Exercise brief: In the copy, every record below must appear exactly as given, and no picture may appear.

Items from a data source
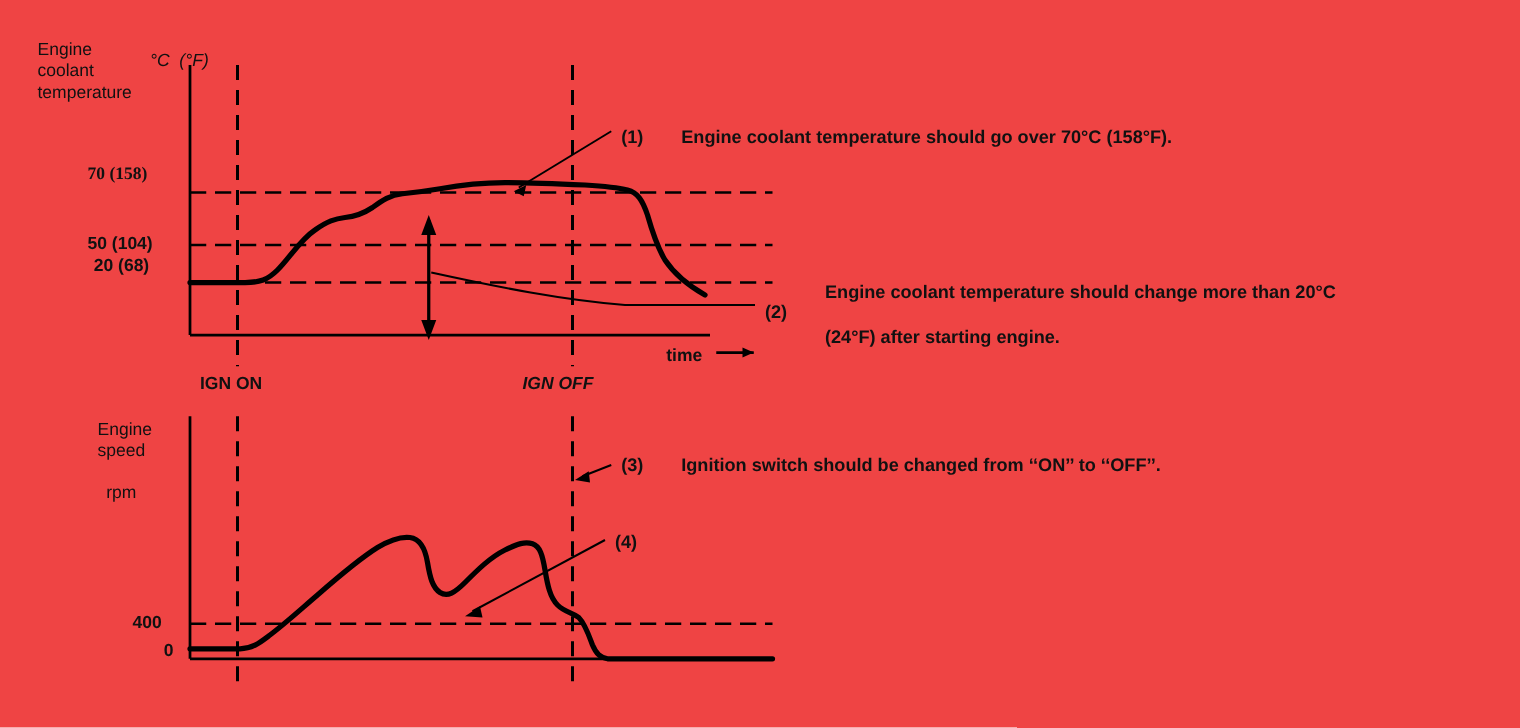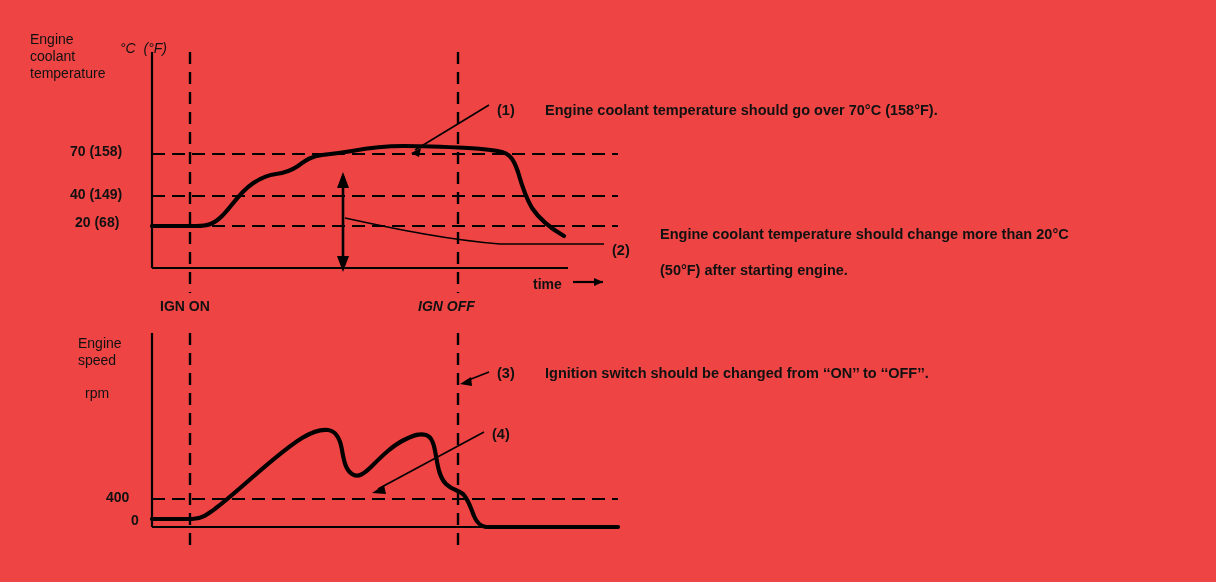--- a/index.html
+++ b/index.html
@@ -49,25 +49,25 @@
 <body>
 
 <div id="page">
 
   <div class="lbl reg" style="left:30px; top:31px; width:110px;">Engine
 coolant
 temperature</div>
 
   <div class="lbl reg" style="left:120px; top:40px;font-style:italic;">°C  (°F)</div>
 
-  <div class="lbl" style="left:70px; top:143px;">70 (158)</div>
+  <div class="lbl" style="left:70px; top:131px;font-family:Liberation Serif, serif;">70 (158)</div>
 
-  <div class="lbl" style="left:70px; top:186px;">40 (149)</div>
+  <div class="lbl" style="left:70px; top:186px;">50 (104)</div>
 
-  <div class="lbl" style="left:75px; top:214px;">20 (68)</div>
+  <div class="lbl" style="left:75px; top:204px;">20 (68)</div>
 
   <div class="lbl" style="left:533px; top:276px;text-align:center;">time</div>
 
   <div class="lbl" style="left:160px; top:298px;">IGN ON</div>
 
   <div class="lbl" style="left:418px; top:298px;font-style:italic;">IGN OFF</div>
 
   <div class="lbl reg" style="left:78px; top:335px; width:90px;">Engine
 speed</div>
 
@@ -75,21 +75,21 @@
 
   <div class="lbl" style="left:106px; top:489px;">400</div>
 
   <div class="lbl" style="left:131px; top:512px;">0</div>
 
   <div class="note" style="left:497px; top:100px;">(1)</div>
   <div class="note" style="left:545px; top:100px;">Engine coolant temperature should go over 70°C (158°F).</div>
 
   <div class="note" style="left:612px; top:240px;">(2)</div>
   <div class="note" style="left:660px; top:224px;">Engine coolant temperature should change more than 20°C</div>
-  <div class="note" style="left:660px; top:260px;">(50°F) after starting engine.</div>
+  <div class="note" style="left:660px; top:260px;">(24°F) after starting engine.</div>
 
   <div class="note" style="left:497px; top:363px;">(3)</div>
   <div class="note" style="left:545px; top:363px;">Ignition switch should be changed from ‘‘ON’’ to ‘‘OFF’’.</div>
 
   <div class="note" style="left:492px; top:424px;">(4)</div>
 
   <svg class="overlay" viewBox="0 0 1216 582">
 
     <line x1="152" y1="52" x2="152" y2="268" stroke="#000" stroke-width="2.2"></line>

Exercise answer:
--- a/index.html
+++ b/index.html
@@ -49,25 +49,25 @@
 <body>
 
 <div id="page">
 
   <div class="lbl reg" style="left:30px; top:31px; width:110px;">Engine
 coolant
 temperature</div>
 
   <div class="lbl reg" style="left:120px; top:40px;font-style:italic;">°C  (°F)</div>
 
-  <div class="lbl" style="left:70px; top:143px;">70 (158)</div>
+  <div class="lbl" style="left:70px; top:131px;font-family:Liberation Serif, serif;">70 (158)</div>
 
-  <div class="lbl" style="left:70px; top:186px;">40 (149)</div>
+  <div class="lbl" style="left:70px; top:186px;">50 (104)</div>
 
-  <div class="lbl" style="left:75px; top:214px;">20 (68)</div>
+  <div class="lbl" style="left:75px; top:204px;">20 (68)</div>
 
   <div class="lbl" style="left:533px; top:276px;text-align:center;">time</div>
 
   <div class="lbl" style="left:160px; top:298px;">IGN ON</div>
 
   <div class="lbl" style="left:418px; top:298px;font-style:italic;">IGN OFF</div>
 
   <div class="lbl reg" style="left:78px; top:335px; width:90px;">Engine
 speed</div>
 
@@ -75,21 +75,21 @@
 
   <div class="lbl" style="left:106px; top:489px;">400</div>
 
   <div class="lbl" style="left:131px; top:512px;">0</div>
 
   <div class="note" style="left:497px; top:100px;">(1)</div>
   <div class="note" style="left:545px; top:100px;">Engine coolant temperature should go over 70°C (158°F).</div>
 
   <div class="note" style="left:612px; top:240px;">(2)</div>
   <div class="note" style="left:660px; top:224px;">Engine coolant temperature should change more than 20°C</div>
-  <div class="note" style="left:660px; top:260px;">(50°F) after starting engine.</div>
+  <div class="note" style="left:660px; top:260px;">(24°F) after starting engine.</div>
 
   <div class="note" style="left:497px; top:363px;">(3)</div>
   <div class="note" style="left:545px; top:363px;">Ignition switch should be changed from ‘‘ON’’ to ‘‘OFF’’.</div>
 
   <div class="note" style="left:492px; top:424px;">(4)</div>
 
   <svg class="overlay" viewBox="0 0 1216 582">
 
     <line x1="152" y1="52" x2="152" y2="268" stroke="#000" stroke-width="2.2"></line>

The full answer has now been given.